▶ **EXERCISE DIRECTIONS**
Leaving out the pictures, reproduce each record exactly and in full.

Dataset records
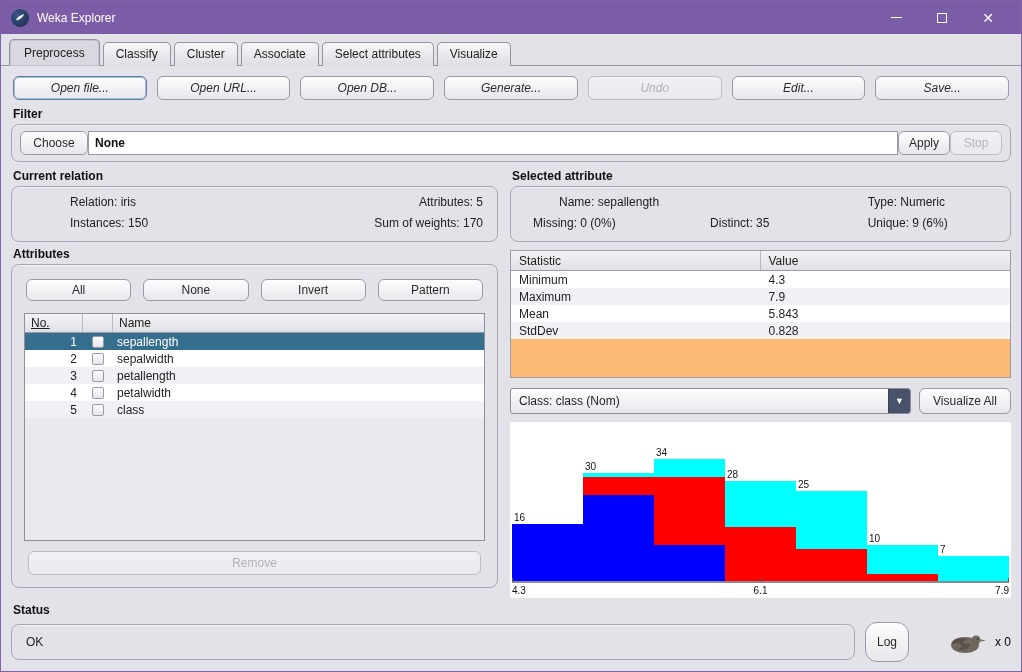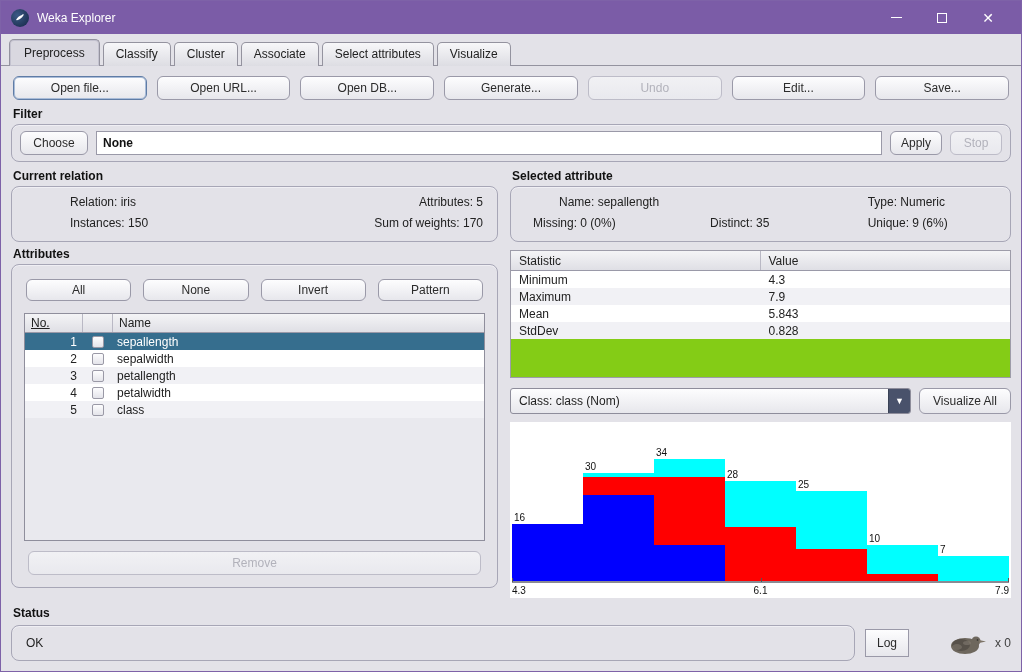"Open file..." .toolbar .btn { font-style: none -> italic }
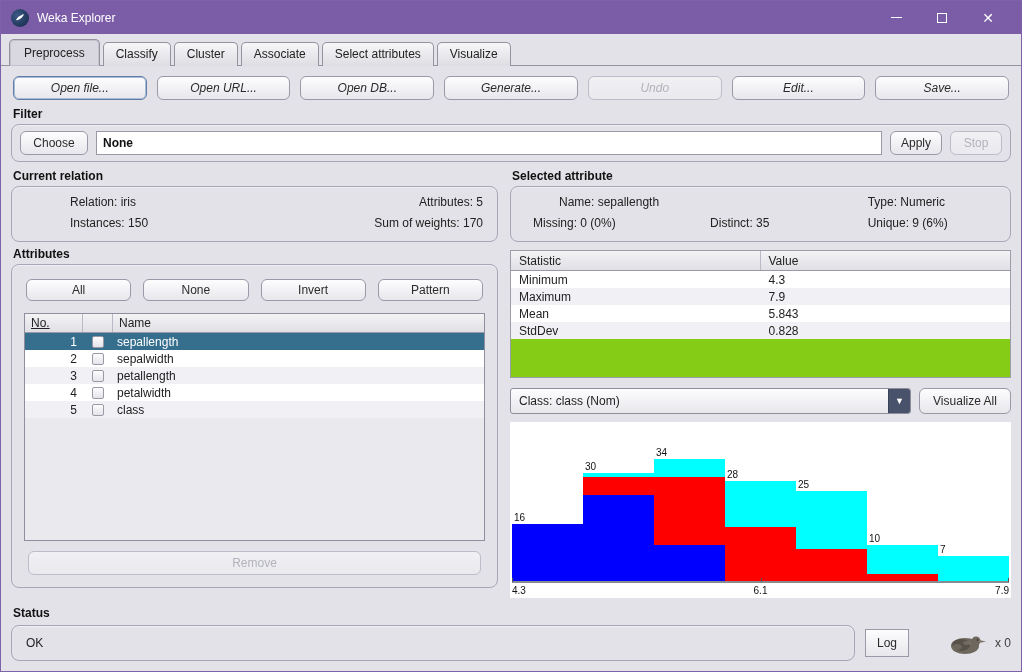"Choose" .filter-panel { gap: 8px -> none }
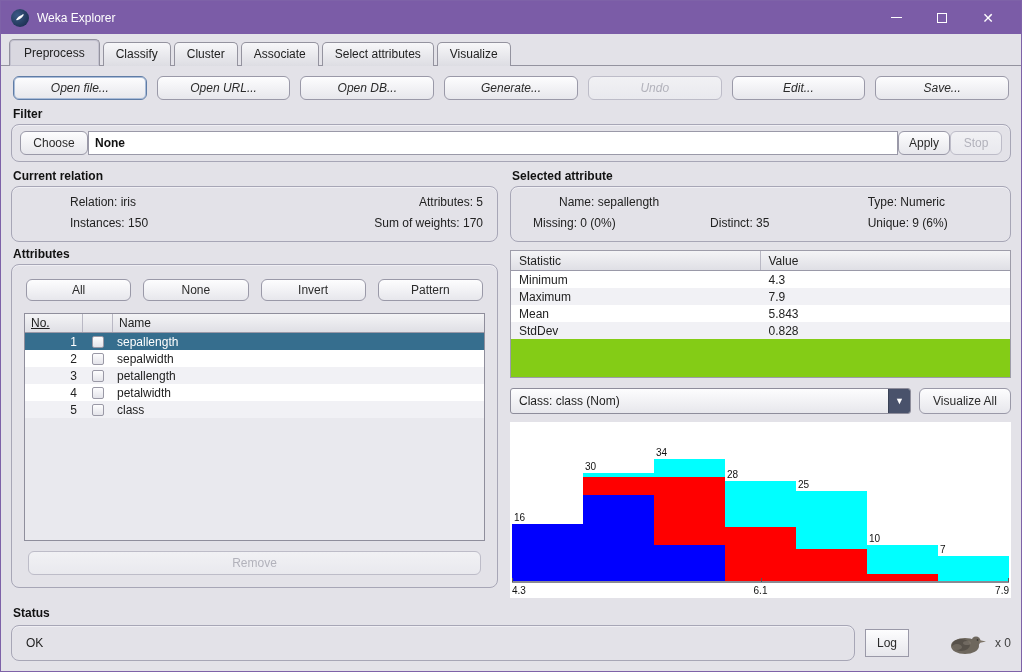"Statistic" .stats-table { background: #84cc16 -> #fdba74 }
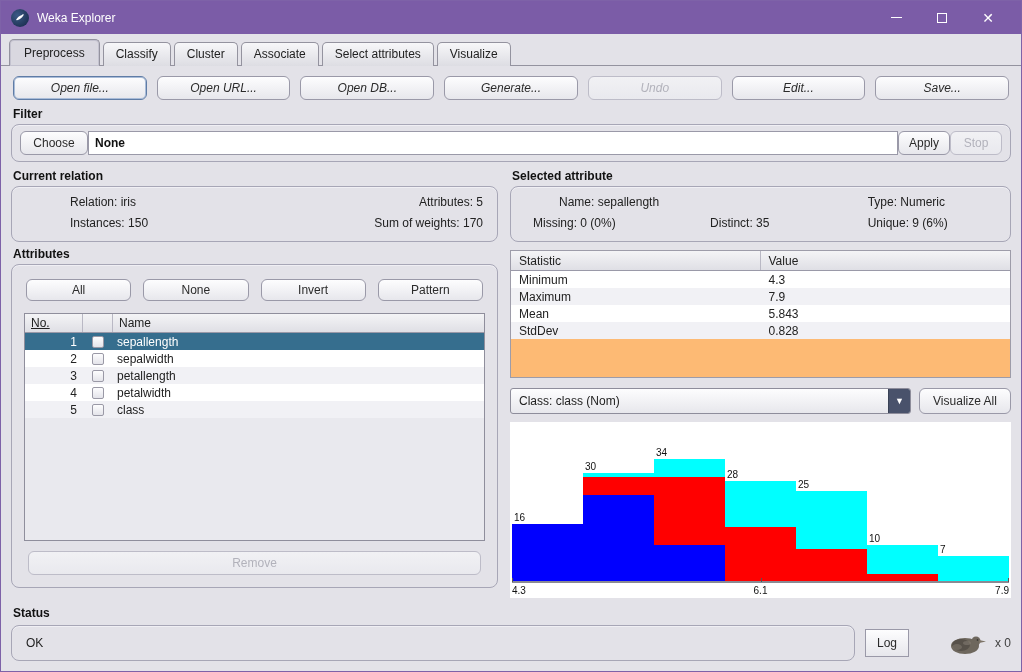"Log" .log-btn { border-radius: 0 -> 12px; height: 28px -> 40px }
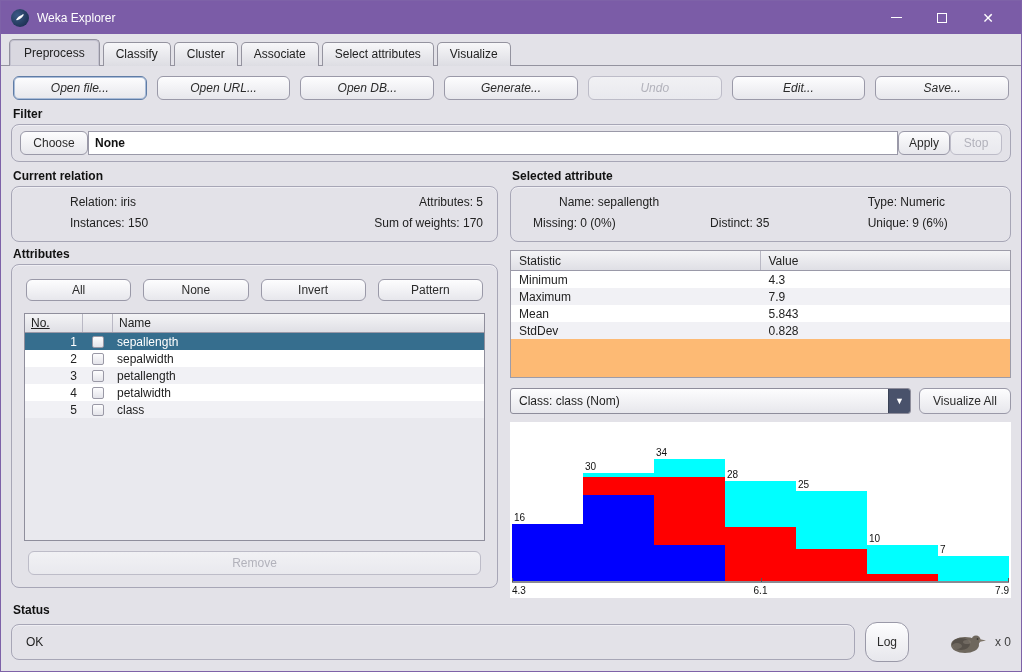"x 0" .bird-count { color: #404040 -> #000000 }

▶ **THE COMPLETED TASK**
"Open file..." .toolbar .btn { font-style: none -> italic }
"Choose" .filter-panel { gap: 8px -> none }
"Statistic" .stats-table { background: #84cc16 -> #fdba74 }
"Log" .log-btn { border-radius: 0 -> 12px; height: 28px -> 40px }
"x 0" .bird-count { color: #404040 -> #000000 }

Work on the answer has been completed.